++++ SUPPLIED MATERIAL

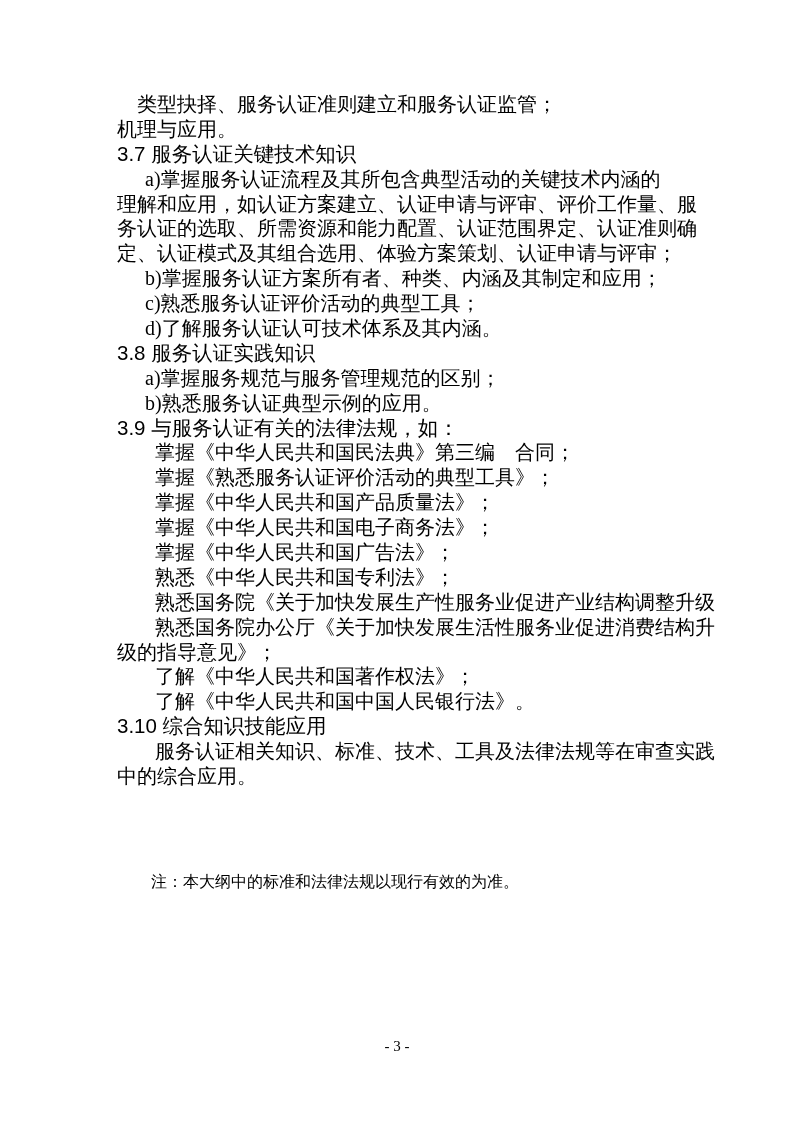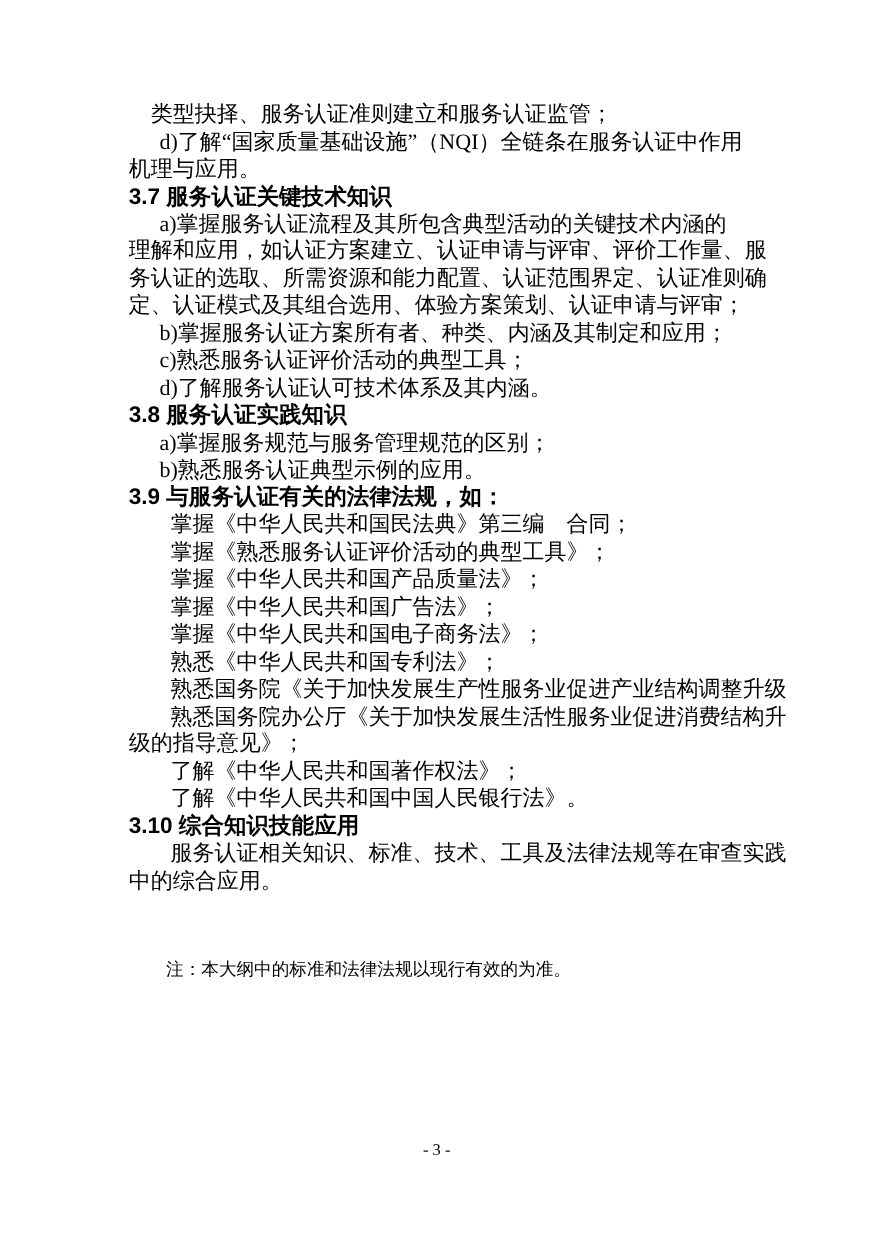"d)了解“国家质量基础设施”（NQI）全链条在服务认证中作用" div.line { html: <div>d)了解“国家质量基础设施”（NQI）全链条在服务认证中作用</div> -> none }
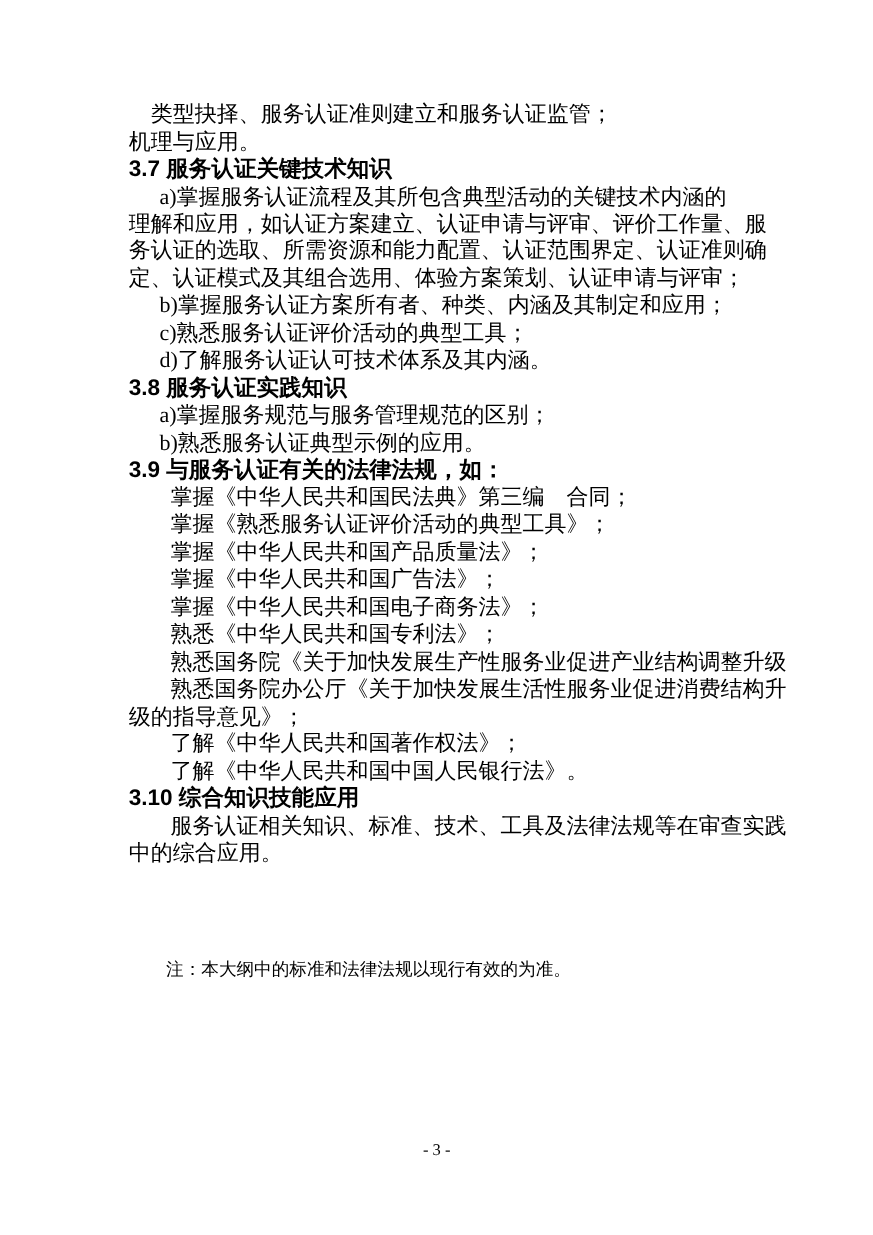"3.7 服务认证关键技术知识" .heading-line { font-weight: bold -> normal }
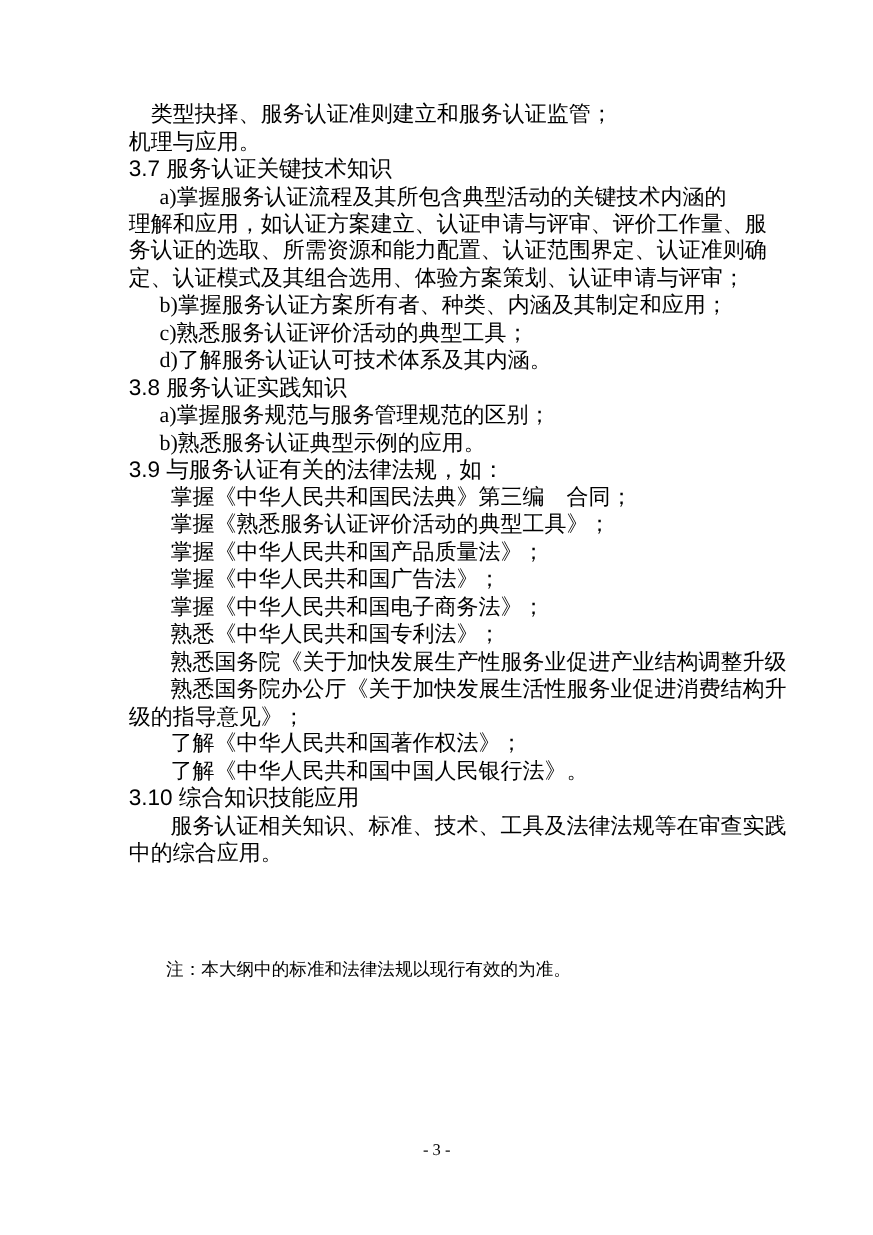"掌握《中华人民共和国广告法》；" div.line { order: before "掌握《中华人民共和国电子商务法》；" -> after "掌握《中华人民共和国电子商务法》；" }
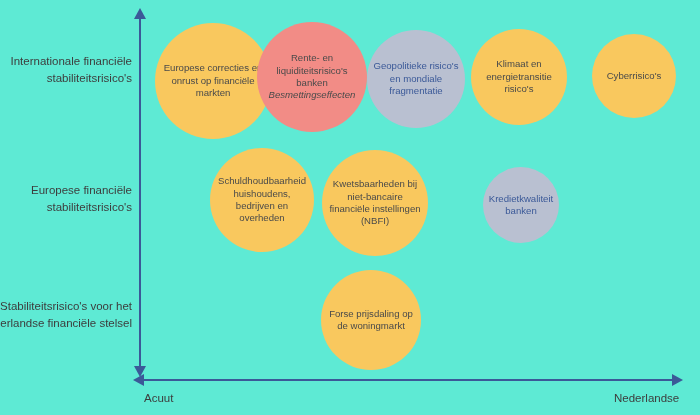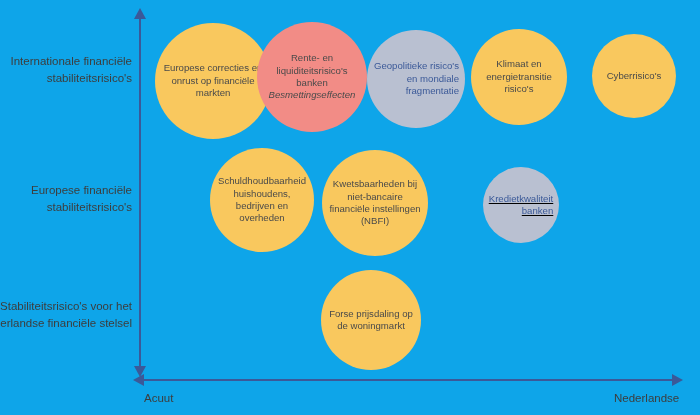"Internationale financiële" #canvas { background: #0ea5e9 -> #5eead4 }
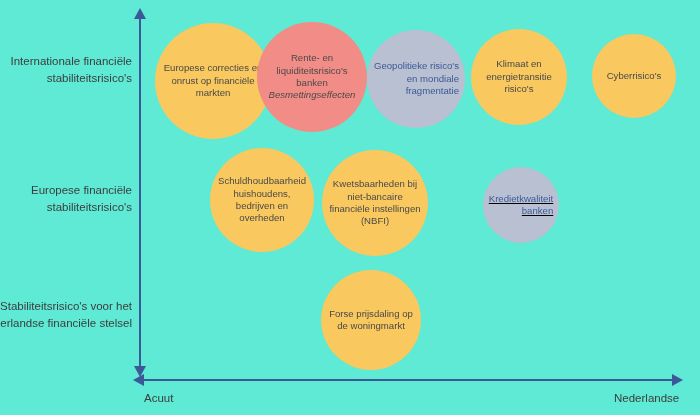"Geopolitieke risico's en mondiale" .txt-blue { text-align: right -> none }
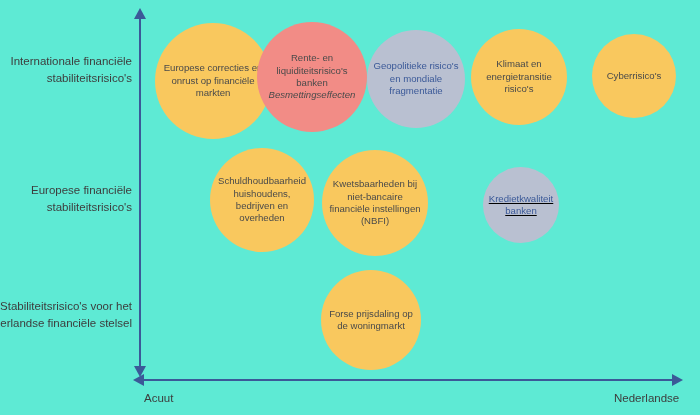"Kredietkwaliteit banken" div.bubble { text-decoration: underline -> none }
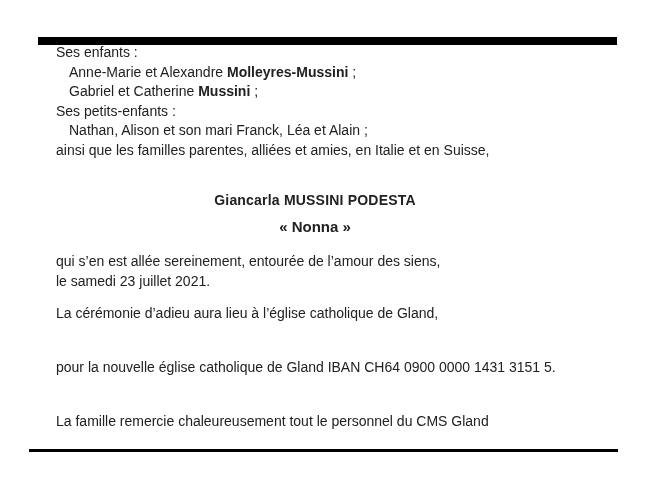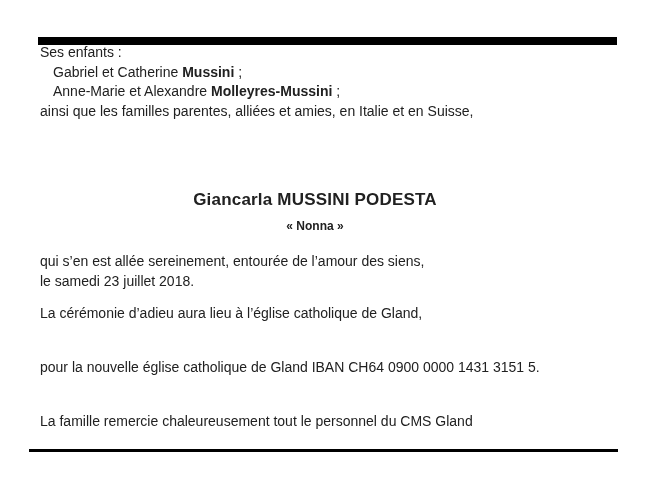"Ses enfants :" .block { left: 40px -> 56px }
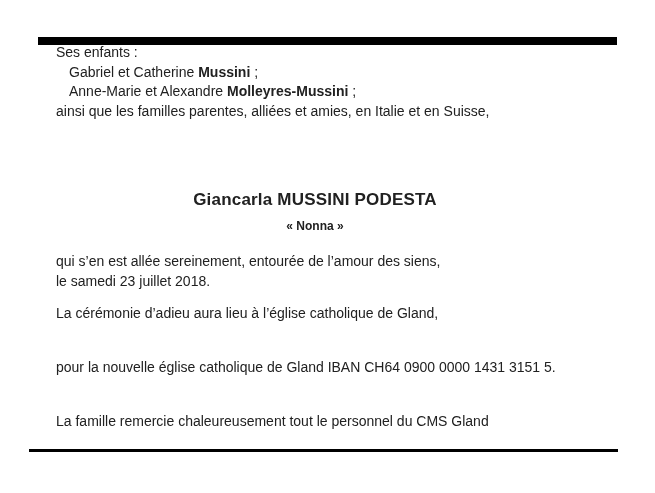"Gabriel et Catherine Mussini ;" div.line { order: before "Anne-Marie et Alexandre" -> after "Anne-Marie et Alexandre" }
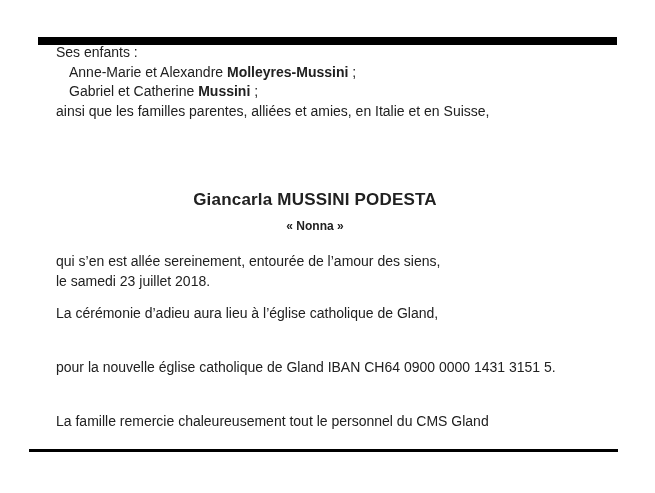"Ses petits-enfants :" div.line { html: none -> <div>Ses petits-enfants :</div> }
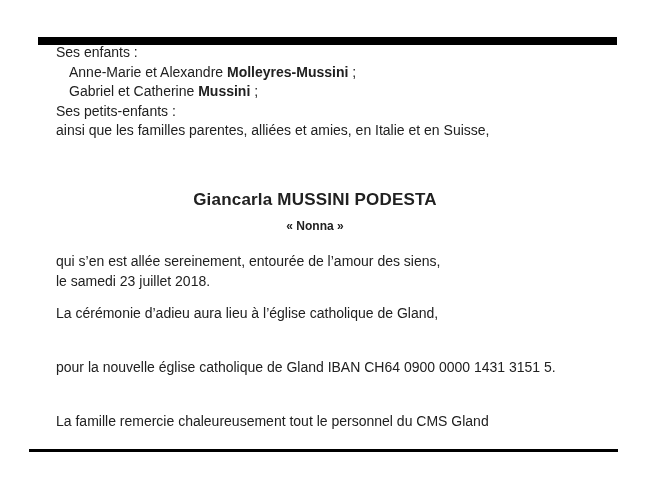"Nathan, Alison et son mari" div.line { html: none -> <div>Nathan, Alison et son mari Franck, Léa et Alain ;</div> }
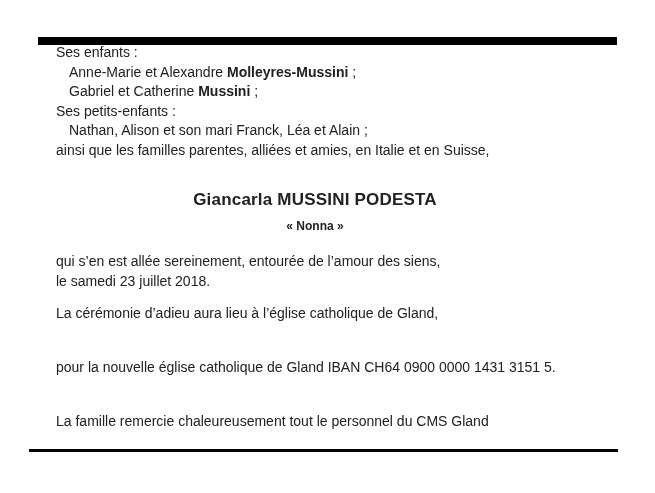"Giancarla MUSSINI PODESTA" #deceased-name { font-size: 17px -> 14px }
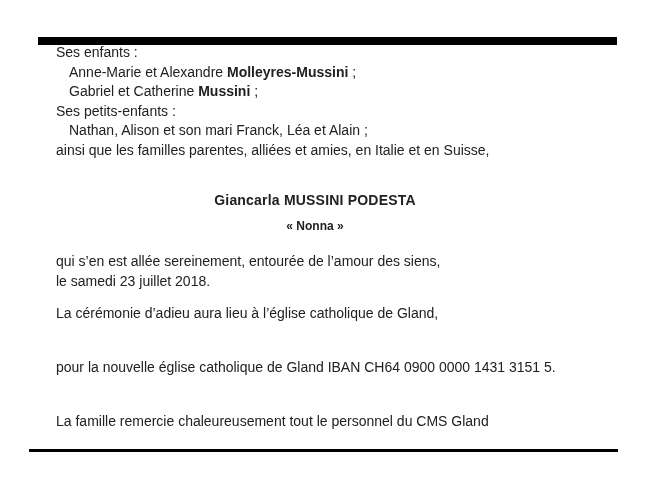"« Nonna »" #nickname { font-size: 12px -> 15px }
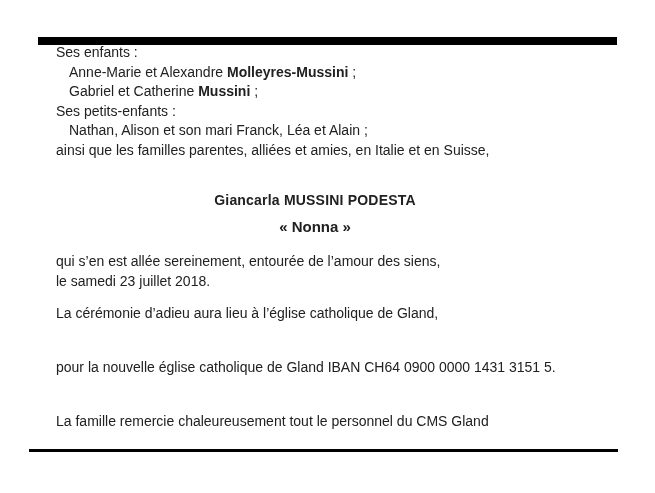"le samedi 23 juillet 2018." div.line { text: 2018 -> 2021 }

++++++++

Each line in the records above should be reproduced exactly; images are not copied.

• **ANSWER**:
"d)了解“国家质量基础设施”（NQI）全链条在服务认证中作用" div.line { html: <div>d)了解“国家质量基础设施”（NQI）全链条在服务认证中作用</div> -> none }
"3.7 服务认证关键技术知识" .heading-line { font-weight: bold -> normal }
"掌握《中华人民共和国广告法》；" div.line { order: before "掌握《中华人民共和国电子商务法》；" -> after "掌握《中华人民共和国电子商务法》；" }
"Internationale financiële" #canvas { background: #0ea5e9 -> #5eead4 }
"Geopolitieke risico's en mondiale" .txt-blue { text-align: right -> none }
"Kredietkwaliteit banken" div.bubble { text-decoration: underline -> none }
"Ses enfants :" .block { left: 40px -> 56px }
"Gabriel et Catherine Mussini ;" div.line { order: before "Anne-Marie et Alexandre" -> after "Anne-Marie et Alexandre" }
"Ses petits-enfants :" div.line { html: none -> <div>Ses petits-enfants :</div> }
"Nathan, Alison et son mari" div.line { html: none -> <div>Nathan, Alison et son mari Franck, Léa et Alain ;</div> }
"Giancarla MUSSINI PODESTA" #deceased-name { font-size: 17px -> 14px }
"« Nonna »" #nickname { font-size: 12px -> 15px }
"le samedi 23 juillet 2018." div.line { text: 2018 -> 2021 }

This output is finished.